Input for this task —
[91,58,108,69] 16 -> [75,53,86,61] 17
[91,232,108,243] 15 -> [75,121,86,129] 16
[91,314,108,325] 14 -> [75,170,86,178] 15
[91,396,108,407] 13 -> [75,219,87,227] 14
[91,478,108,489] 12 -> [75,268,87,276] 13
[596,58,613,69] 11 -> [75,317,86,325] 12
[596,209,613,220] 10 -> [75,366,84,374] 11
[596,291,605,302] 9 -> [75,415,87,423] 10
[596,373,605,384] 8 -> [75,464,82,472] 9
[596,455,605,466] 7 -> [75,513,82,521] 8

==

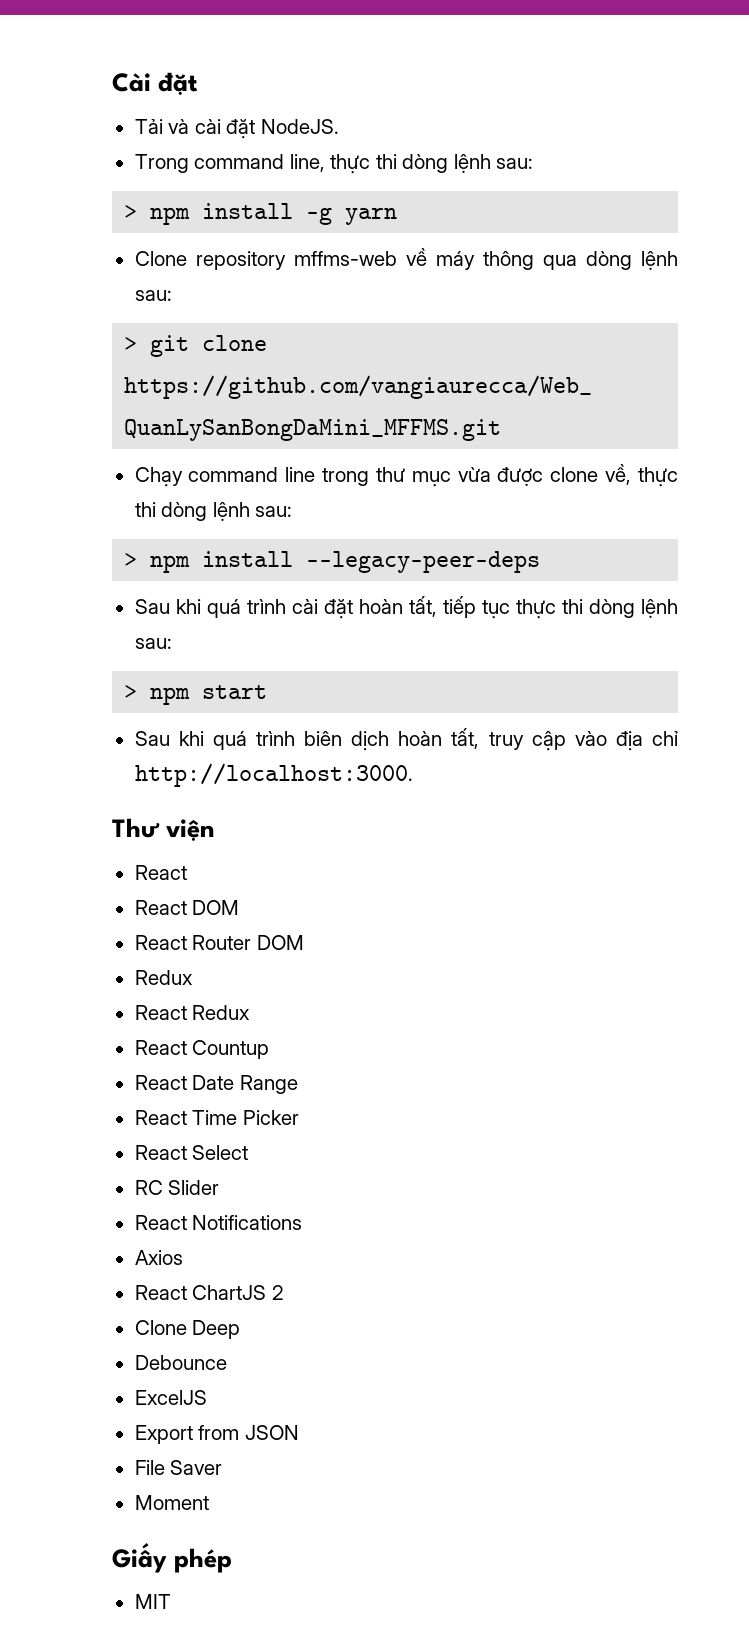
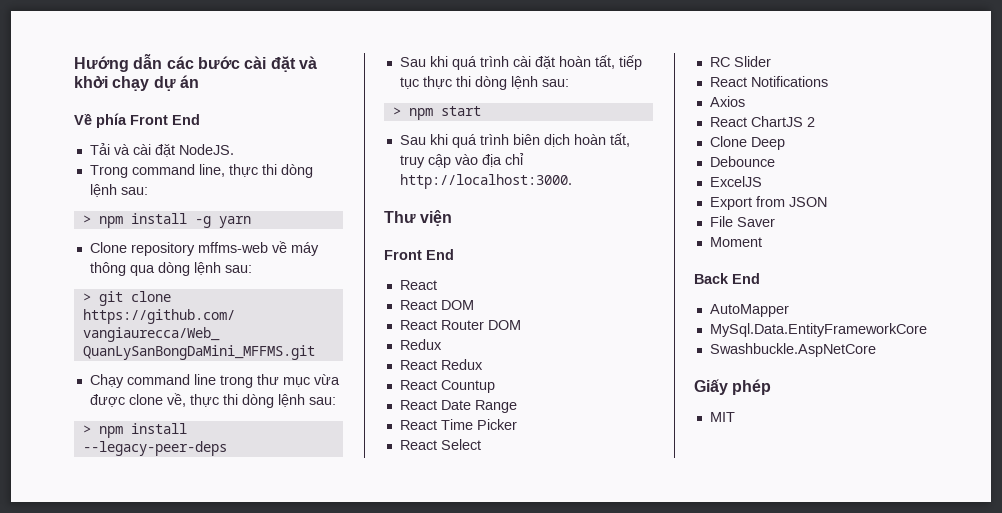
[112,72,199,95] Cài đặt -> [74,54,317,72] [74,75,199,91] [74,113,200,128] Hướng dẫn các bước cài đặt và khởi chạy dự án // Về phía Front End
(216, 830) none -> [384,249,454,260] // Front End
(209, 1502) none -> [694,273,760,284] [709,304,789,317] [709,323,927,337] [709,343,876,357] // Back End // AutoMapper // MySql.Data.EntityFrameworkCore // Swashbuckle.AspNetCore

...

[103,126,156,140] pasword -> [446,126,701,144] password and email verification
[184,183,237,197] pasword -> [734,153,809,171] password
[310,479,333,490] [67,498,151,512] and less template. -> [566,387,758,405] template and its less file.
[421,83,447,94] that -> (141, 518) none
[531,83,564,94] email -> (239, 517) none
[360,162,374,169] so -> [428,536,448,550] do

What you have to do — Please output exactly the lines between the one holding "[596,373,605,384] 8 -> [75,464,82,472] 9" and the one holding "[596,455,605,466] 7 -> [75,513,82,521] 8" in the records above, inclusive, and nothing more.

Answer below —
[596,373,605,384] 8 -> [75,464,82,472] 9
[596,455,605,466] 7 -> [75,513,82,521] 8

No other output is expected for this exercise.